Task to carry out
If a picture appears in the records, leave it out and transcribe the rest exactly.

Exercise materials
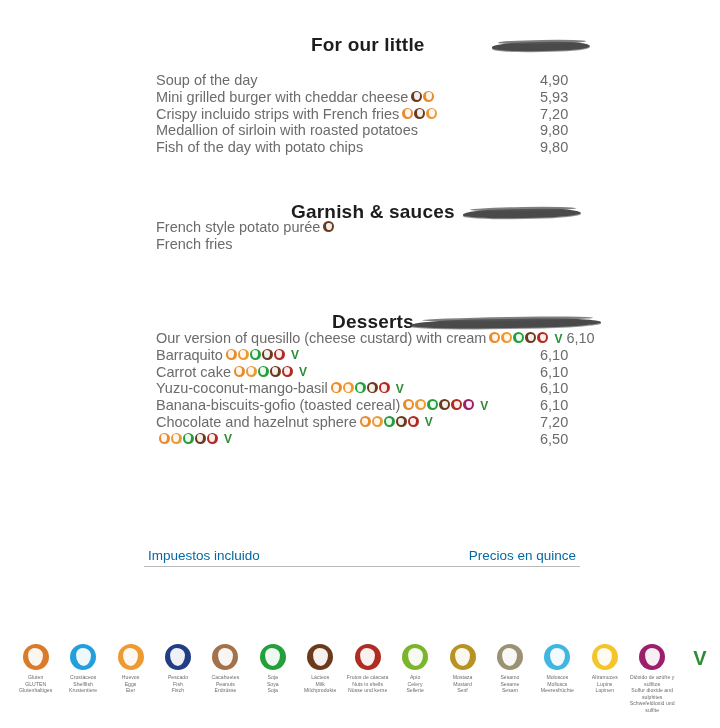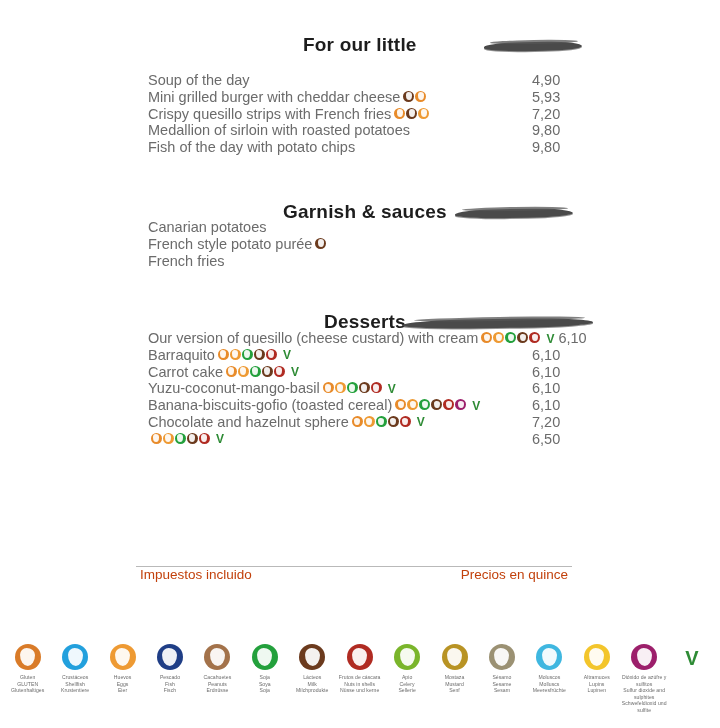--- a/index.html
+++ b/index.html
@@ -13,20 +13,21 @@
     font-family: "Liberation Sans", sans-serif;
     color: #6f6f6f;
     position: relative;
     overflow: hidden;
   }
 
   .page {
     position: relative;
     width: 708px;
     height: 728px;
+    margin-left: 8px;
   }
   .section-head {
     position: relative;
     height: 34px;
   }
   .section-title {
     position: absolute;
     font-size: 19px;
     font-weight: 700;
     color: #1d1d1d;
@@ -131,23 +132,23 @@
   .foot-rule {
     position: absolute;
     left: 136px;
     right: 136px;
     top: 566px;
     height: 1px;
     background: #b9b9b9;
   }
   .foot-left, .foot-right {
     position: absolute;
-    top: 567px;
+    top: 548px;
     font-size: 13.5px;
-    color: #c2410c;
+    color: #0369a1;
   }
   .foot-left  { left: 140px; }
   .foot-right { right: 140px; }
 
   
   .legend {
     position: absolute;
     left: 4px;
     top: 644px;
     width: 712px;
@@ -214,21 +215,21 @@
         <div class="row">
           <span class="name">Mini grilled burger with cheddar cheese</span>
           <span class="badges">
             <span class="badge milk"></span>
             <span class="badge gluten"></span>
           </span>
           <span class="spacer"></span>
           <span class="price">5,93</span>
         </div>
         <div class="row">
-          <span class="name">Crispy quesillo strips with French fries</span>
+          <span class="name">Crispy incluido strips with French fries</span>
           <span class="badges">
             <span class="badge gluten"></span>
             <span class="badge milk"></span>
             <span class="badge eggs"></span>
           </span>
           <span class="spacer"></span>
           <span class="price">7,20</span>
         </div>
         <div class="row">
           <span class="name">Medallion of sirloin with roasted potatoes</span>
@@ -240,25 +241,20 @@
           <span class="spacer"></span>
           <span class="price">9,80</span>
         </div>
       </div>
       <div class="section-head" style="position: absolute; left: 0px; right: 0px; top: 197px;">
         <div class="section-title" style="left: 283px;">Garnish &amp; sauces</div>
         <div class="brush" style="left: 455px; width: 118px;"></div>
       </div>
       <div class="rows" style="position: absolute; top: 219px; left: 148px; right: 130px;">
         <div class="row nopad">
-          <span class="name">Canarian potatoes</span>
-          <span class="spacer"></span>
-          <span class="price"></span>
-        </div>
-        <div class="row nopad">
           <span class="name">French style potato purée</span>
           <span class="badges">
             <span class="badge milk"></span>
           </span>
           <span class="spacer"></span>
           <span class="price"></span>
         </div>
         <div class="row nopad">
           <span class="name">French fries</span>
           <span class="spacer"></span>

Reply to the task
--- a/index.html
+++ b/index.html
@@ -13,20 +13,21 @@
     font-family: "Liberation Sans", sans-serif;
     color: #6f6f6f;
     position: relative;
     overflow: hidden;
   }
 
   .page {
     position: relative;
     width: 708px;
     height: 728px;
+    margin-left: 8px;
   }
   .section-head {
     position: relative;
     height: 34px;
   }
   .section-title {
     position: absolute;
     font-size: 19px;
     font-weight: 700;
     color: #1d1d1d;
@@ -131,23 +132,23 @@
   .foot-rule {
     position: absolute;
     left: 136px;
     right: 136px;
     top: 566px;
     height: 1px;
     background: #b9b9b9;
   }
   .foot-left, .foot-right {
     position: absolute;
-    top: 567px;
+    top: 548px;
     font-size: 13.5px;
-    color: #c2410c;
+    color: #0369a1;
   }
   .foot-left  { left: 140px; }
   .foot-right { right: 140px; }
 
   
   .legend {
     position: absolute;
     left: 4px;
     top: 644px;
     width: 712px;
@@ -214,21 +215,21 @@
         <div class="row">
           <span class="name">Mini grilled burger with cheddar cheese</span>
           <span class="badges">
             <span class="badge milk"></span>
             <span class="badge gluten"></span>
           </span>
           <span class="spacer"></span>
           <span class="price">5,93</span>
         </div>
         <div class="row">
-          <span class="name">Crispy quesillo strips with French fries</span>
+          <span class="name">Crispy incluido strips with French fries</span>
           <span class="badges">
             <span class="badge gluten"></span>
             <span class="badge milk"></span>
             <span class="badge eggs"></span>
           </span>
           <span class="spacer"></span>
           <span class="price">7,20</span>
         </div>
         <div class="row">
           <span class="name">Medallion of sirloin with roasted potatoes</span>
@@ -240,25 +241,20 @@
           <span class="spacer"></span>
           <span class="price">9,80</span>
         </div>
       </div>
       <div class="section-head" style="position: absolute; left: 0px; right: 0px; top: 197px;">
         <div class="section-title" style="left: 283px;">Garnish &amp; sauces</div>
         <div class="brush" style="left: 455px; width: 118px;"></div>
       </div>
       <div class="rows" style="position: absolute; top: 219px; left: 148px; right: 130px;">
         <div class="row nopad">
-          <span class="name">Canarian potatoes</span>
-          <span class="spacer"></span>
-          <span class="price"></span>
-        </div>
-        <div class="row nopad">
           <span class="name">French style potato purée</span>
           <span class="badges">
             <span class="badge milk"></span>
           </span>
           <span class="spacer"></span>
           <span class="price"></span>
         </div>
         <div class="row nopad">
           <span class="name">French fries</span>
           <span class="spacer"></span>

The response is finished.